Before printing the listing, strip out its pictures and keep everything else exact.
(Records for processing)
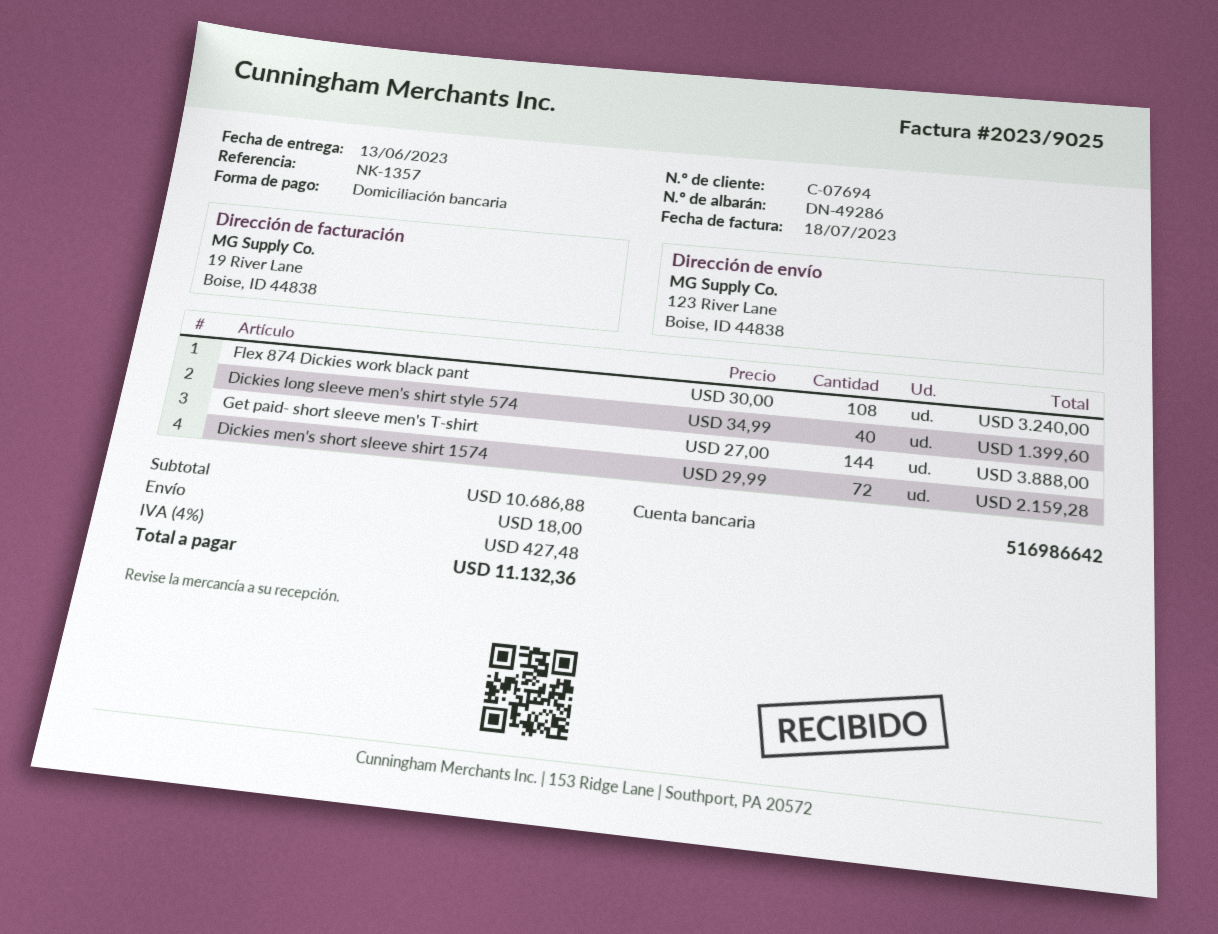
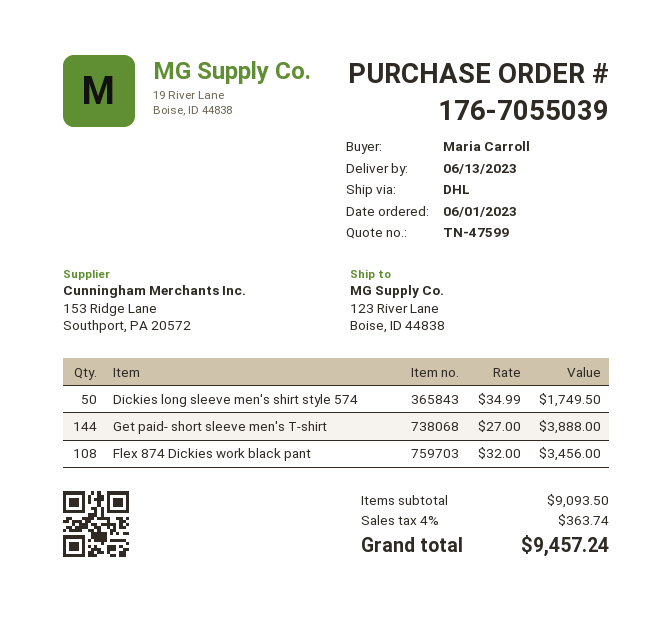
Flex 874 Dickies work black pant: 108 x 30.00 = 3240.00 -> 108 x 32.00 = 3456.00
Dickies long sleeve men's shirt style 574: 40 x 34.99 = 1399.60 -> 50 x 34.99 = 1749.50
Dickies men's short sleeve shirt 1574: 72 x 29.99 = 2159.28 -> none
subtotal: 10686.88 -> 9093.50
shipping: 18.00 -> none
tax: 4% = 427.48 -> 4% = 363.74
total: 11132.36 -> 9457.24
(End Records for processing)
Answer space.
Flex 874 Dickies work black pant: 108 x 30.00 = 3240.00 -> 108 x 32.00 = 3456.00
Dickies long sleeve men's shirt style 574: 40 x 34.99 = 1399.60 -> 50 x 34.99 = 1749.50
Dickies men's short sleeve shirt 1574: 72 x 29.99 = 2159.28 -> none
subtotal: 10686.88 -> 9093.50
shipping: 18.00 -> none
tax: 4% = 427.48 -> 4% = 363.74
total: 11132.36 -> 9457.24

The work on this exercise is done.